── Records provided

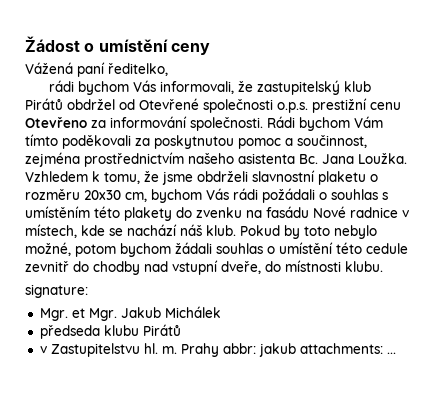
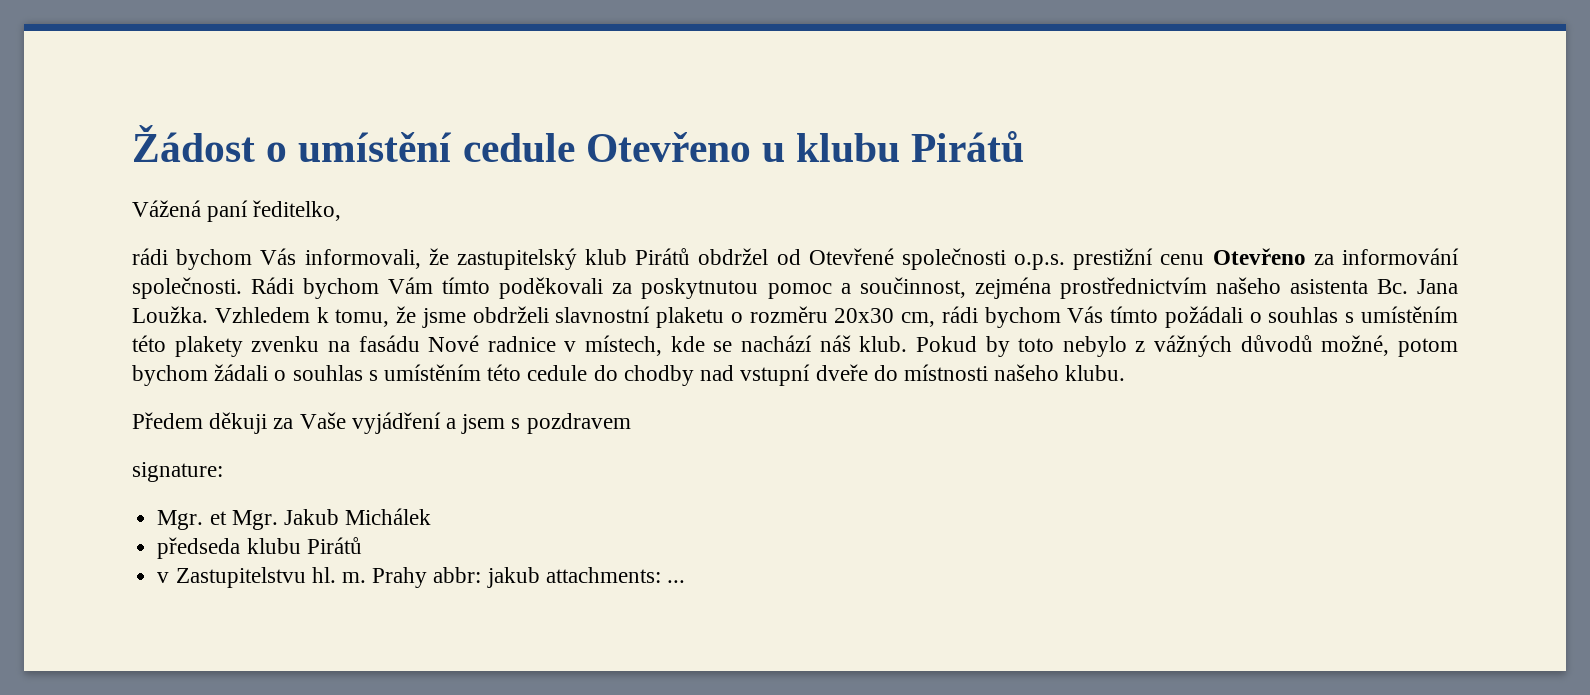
[170,43,210,55] ceny -> [462,131,1025,162] cedule Otevřeno u klubu Pirátů
[151,188,258,203] bychom Vás rádi -> [941,306,1159,328] rádi bychom Vás tímto
[176,207,192,218] do -> (243, 346) none
(377, 232) none -> [1135,335,1313,357] z vážných důvodů
[216,242,333,254] souhlas o umístění -> [274,364,482,381] o souhlas s umístěním
[25,261,69,272] zevnitř -> (588, 373) none
[221,261,261,274] dveře, -> [815,364,868,381] dveře
(341, 266) none -> [994,364,1060,381] našeho
(383, 266) none -> [132,412,631,434] // Předem děkuji za Vaše vyjádření a jsem s pozdravem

────

Look for the word "none" in the data, then return every line that contains it.

[176,207,192,218] do -> (243, 346) none
(377, 232) none -> [1135,335,1313,357] z vážných důvodů
[25,261,69,272] zevnitř -> (588, 373) none
(341, 266) none -> [994,364,1060,381] našeho
(383, 266) none -> [132,412,631,434] // Předem děkuji za Vaše vyjádření a jsem s pozdravem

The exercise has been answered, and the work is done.